Together with Axiom Space, Prada has unveiled the flight design of the Axiom Extravehicular Mobility Unit, or AxEMU, the spacesuit planned for NASA’s Artemis III lunar mission. The suit was revealed at the International Astronautical Congress in Milan, marking one of the most unexpected collisions yet between luxury fashion and aerospace engineering.
This is not fashion as costume, or a designer logo pasted onto sci-fi fantasy. Prada’s role is rooted in the things the house knows intimately: materials, manufacturing techniques, patterning, protection, and how a body moves inside a constructed shell. Its engineers have worked alongside Axiom’s teams to develop the outer layer of a suit built for one of the harshest environments imaginable: the lunar south pole.

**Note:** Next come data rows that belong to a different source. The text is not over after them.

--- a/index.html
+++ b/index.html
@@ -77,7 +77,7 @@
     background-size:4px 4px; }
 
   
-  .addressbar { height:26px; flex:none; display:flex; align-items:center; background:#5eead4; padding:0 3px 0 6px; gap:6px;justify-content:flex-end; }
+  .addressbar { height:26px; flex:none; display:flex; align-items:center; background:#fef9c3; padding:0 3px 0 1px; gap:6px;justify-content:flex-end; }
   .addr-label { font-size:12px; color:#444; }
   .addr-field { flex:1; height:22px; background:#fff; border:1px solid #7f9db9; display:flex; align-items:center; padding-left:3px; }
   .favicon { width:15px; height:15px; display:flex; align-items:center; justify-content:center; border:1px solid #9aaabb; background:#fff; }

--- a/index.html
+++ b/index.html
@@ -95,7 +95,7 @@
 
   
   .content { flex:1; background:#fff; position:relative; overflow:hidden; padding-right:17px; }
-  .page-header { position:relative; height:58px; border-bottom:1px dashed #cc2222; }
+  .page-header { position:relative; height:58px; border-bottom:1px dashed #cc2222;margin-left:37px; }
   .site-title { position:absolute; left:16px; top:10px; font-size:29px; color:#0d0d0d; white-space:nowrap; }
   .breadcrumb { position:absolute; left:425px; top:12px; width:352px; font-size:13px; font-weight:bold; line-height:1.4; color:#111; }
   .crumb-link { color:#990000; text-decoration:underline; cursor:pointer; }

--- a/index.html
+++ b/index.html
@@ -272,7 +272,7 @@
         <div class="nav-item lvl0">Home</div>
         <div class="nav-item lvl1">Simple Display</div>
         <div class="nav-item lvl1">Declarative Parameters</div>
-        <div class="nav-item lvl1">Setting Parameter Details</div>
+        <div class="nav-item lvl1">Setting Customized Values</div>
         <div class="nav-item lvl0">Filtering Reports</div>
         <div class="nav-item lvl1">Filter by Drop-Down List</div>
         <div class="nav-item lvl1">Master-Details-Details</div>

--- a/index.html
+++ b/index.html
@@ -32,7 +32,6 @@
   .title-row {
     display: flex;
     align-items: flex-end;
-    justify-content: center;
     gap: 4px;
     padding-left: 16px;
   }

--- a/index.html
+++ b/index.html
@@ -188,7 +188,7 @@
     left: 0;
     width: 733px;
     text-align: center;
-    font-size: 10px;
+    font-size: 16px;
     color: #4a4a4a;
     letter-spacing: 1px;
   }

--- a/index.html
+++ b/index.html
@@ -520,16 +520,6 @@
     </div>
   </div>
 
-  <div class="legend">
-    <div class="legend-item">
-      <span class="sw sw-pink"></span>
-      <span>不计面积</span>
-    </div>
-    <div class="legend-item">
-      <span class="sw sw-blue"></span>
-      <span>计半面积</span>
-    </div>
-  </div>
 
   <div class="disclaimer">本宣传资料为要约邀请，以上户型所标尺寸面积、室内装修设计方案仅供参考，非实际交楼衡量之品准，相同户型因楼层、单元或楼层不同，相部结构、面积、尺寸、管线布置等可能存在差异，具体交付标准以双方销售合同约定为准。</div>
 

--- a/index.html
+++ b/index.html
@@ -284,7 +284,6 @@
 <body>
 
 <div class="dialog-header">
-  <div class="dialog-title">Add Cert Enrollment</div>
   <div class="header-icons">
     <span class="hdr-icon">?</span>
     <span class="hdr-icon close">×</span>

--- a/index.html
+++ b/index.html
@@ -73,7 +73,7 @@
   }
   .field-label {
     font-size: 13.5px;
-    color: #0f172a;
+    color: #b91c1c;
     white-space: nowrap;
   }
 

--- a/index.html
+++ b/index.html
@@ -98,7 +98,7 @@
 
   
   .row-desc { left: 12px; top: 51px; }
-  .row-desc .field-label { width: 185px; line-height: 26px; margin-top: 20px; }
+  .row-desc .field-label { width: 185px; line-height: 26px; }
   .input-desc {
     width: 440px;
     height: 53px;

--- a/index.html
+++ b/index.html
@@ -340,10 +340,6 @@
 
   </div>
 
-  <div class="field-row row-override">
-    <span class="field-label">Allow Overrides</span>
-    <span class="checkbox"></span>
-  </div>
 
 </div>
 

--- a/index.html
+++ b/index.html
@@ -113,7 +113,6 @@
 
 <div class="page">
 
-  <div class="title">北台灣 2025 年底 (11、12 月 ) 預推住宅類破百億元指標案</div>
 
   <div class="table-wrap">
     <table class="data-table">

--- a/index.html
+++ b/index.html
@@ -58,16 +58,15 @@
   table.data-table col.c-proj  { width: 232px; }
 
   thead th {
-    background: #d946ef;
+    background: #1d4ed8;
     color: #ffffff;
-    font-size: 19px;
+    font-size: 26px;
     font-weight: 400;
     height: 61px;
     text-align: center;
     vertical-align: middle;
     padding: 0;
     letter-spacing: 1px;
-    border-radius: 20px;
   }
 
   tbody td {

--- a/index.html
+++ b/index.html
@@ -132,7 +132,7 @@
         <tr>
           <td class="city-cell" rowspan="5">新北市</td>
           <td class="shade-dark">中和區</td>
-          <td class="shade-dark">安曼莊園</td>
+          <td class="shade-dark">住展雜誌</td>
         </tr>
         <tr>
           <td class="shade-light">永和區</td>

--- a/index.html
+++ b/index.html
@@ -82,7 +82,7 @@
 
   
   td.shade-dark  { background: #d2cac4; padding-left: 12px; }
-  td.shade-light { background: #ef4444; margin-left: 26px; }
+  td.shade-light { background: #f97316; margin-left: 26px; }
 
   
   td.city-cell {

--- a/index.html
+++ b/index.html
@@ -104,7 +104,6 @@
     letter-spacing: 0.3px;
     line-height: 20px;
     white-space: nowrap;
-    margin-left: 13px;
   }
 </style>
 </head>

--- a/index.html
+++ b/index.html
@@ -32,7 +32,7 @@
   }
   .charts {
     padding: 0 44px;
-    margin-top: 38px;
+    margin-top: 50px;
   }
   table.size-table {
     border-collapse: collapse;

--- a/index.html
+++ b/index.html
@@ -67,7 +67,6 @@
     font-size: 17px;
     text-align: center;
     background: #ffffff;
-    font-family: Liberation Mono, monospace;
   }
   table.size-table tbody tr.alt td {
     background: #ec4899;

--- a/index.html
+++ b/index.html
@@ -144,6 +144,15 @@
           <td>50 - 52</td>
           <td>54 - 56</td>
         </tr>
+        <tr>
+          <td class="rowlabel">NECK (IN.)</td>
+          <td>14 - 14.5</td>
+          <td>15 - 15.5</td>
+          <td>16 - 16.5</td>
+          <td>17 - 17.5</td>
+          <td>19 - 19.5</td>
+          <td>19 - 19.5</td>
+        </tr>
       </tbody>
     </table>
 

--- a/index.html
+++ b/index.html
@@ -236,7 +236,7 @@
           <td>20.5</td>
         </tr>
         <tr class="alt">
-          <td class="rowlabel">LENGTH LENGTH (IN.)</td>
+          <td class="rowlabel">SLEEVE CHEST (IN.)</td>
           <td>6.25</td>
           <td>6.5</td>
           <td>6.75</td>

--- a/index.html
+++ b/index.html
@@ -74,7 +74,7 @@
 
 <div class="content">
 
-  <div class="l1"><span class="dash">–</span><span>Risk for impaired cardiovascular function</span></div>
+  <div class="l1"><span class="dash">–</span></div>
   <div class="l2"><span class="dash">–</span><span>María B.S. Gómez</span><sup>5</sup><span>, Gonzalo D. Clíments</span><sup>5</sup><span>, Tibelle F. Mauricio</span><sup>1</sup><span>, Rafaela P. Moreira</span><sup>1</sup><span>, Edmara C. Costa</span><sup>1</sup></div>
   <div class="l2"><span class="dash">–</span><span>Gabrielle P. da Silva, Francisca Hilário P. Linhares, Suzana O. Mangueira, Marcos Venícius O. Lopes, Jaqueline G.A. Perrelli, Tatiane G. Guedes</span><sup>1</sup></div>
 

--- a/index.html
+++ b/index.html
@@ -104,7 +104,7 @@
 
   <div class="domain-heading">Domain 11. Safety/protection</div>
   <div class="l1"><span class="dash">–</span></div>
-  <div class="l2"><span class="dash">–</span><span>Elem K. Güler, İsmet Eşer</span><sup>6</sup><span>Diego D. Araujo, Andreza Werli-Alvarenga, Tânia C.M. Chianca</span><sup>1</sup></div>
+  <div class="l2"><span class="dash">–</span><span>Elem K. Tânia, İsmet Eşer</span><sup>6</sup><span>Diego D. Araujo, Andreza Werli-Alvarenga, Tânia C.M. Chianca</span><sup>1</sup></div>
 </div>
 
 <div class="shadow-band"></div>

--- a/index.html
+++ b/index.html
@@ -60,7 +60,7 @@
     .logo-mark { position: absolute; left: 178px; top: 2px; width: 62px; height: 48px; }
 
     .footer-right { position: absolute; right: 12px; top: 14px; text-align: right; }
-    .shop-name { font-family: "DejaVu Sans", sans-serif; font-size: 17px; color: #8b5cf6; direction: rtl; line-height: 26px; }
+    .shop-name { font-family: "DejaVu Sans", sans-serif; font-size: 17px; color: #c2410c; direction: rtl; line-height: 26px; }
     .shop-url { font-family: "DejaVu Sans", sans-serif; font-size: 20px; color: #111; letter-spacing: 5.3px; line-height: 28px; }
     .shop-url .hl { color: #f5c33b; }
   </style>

The suit has to do more than look futuristic. It needs to help astronauts survive extreme temperatures, dust, radiation, darkness, and long hours of movement on the Moon’s surface. Axiom says the AxEMU architecture is designed to be scalable, adaptable, and usable not only for lunar missions, but potentially for low-Earth orbit as well.
What makes the collaboration interesting is that it shifts Prada’s language of design into a place where beauty alone is useless. Every seam, layer, closure, and material choice has to answer to function. Luxury becomes less about surface and more about precision. A spacesuit, after all, is the most extreme garment possible: a private atmosphere, a protective skin, a tiny architecture for one human body.
The mission also carries symbolic weight. Artemis III is planned as the first crewed Moon landing since Apollo 17 in 1972, with NASA intending through Artemis to land the first woman and first person of colour on the lunar surface.
For Prada, the project feels like a strange but fitting extension of its identity. The house has always been drawn to intelligence, utility, and slightly cold futurism: nylon, uniforms, industrial surfaces, clothes that make elegance feel engineered rather than ornamental. With Axiom Space, that logic leaves the runway completely.